It would also be nice to see where the drilling on this day falls in a historical context:

date_rect <- data.frame(xmin = ymd("1990-05-20"), xmax = ymd("1990-05-20"), ymin=-Inf, ymax=Inf)
date_range_geom <- geom_rect(data = date_rect, aes(xmin = xmin, xmax = xmax, ymin = ymin, ymax = ymax), 
                             color = "dodgerblue1", fill = "dodgerblue1", alpha = 0.4, inherit.aes = FALSE)

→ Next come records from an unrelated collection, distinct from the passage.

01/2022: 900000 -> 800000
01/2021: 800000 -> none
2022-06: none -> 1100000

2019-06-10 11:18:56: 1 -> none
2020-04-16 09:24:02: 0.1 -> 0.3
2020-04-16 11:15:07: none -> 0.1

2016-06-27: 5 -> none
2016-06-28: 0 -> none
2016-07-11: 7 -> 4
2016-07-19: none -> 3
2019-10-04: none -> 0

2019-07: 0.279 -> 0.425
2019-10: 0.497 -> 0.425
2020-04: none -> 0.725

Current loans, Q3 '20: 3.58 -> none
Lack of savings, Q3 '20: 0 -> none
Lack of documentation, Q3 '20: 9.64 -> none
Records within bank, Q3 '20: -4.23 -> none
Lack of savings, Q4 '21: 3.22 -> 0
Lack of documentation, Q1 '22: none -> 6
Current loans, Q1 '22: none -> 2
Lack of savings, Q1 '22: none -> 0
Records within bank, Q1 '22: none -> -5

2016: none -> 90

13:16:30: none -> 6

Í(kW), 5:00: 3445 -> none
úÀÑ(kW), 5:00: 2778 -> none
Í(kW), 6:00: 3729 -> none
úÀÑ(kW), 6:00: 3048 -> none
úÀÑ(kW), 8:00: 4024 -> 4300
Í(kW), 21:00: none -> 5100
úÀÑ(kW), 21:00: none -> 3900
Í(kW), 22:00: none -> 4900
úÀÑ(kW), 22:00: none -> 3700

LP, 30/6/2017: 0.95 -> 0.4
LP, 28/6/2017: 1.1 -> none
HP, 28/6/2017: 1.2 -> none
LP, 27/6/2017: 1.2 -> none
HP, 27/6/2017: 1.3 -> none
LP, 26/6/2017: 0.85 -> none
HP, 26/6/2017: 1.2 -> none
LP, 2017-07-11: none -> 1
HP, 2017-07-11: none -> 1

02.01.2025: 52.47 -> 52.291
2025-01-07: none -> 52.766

well_chart <- ggplot(data = wells) + 
  geom_histogram(aes(x = `FINAL-DRILL-DATE`), na.rm = TRUE, binwidth = 1) + 
  theme(legend.position="none") + 
  ggtitle(" ") + # The blank title ensures the top of the chart is flush with the map. 
  labs(
    x = "Date Drilled",
    y = "Count of Wells Drilled"
  )

well_chart + date_range_geom

And these two plots can be combined into one frame of the eventual animation:

# This ratio of the plots was discovered to balance their heights and widths nicely through experimentation.
layout_dims <- rbind(c(1,1,1,2,2),
                     c(1,1,1,2,2))
grid.arrange(well_map + well_points, well_chart + date_range_geom, layout_matrix = layout_dims)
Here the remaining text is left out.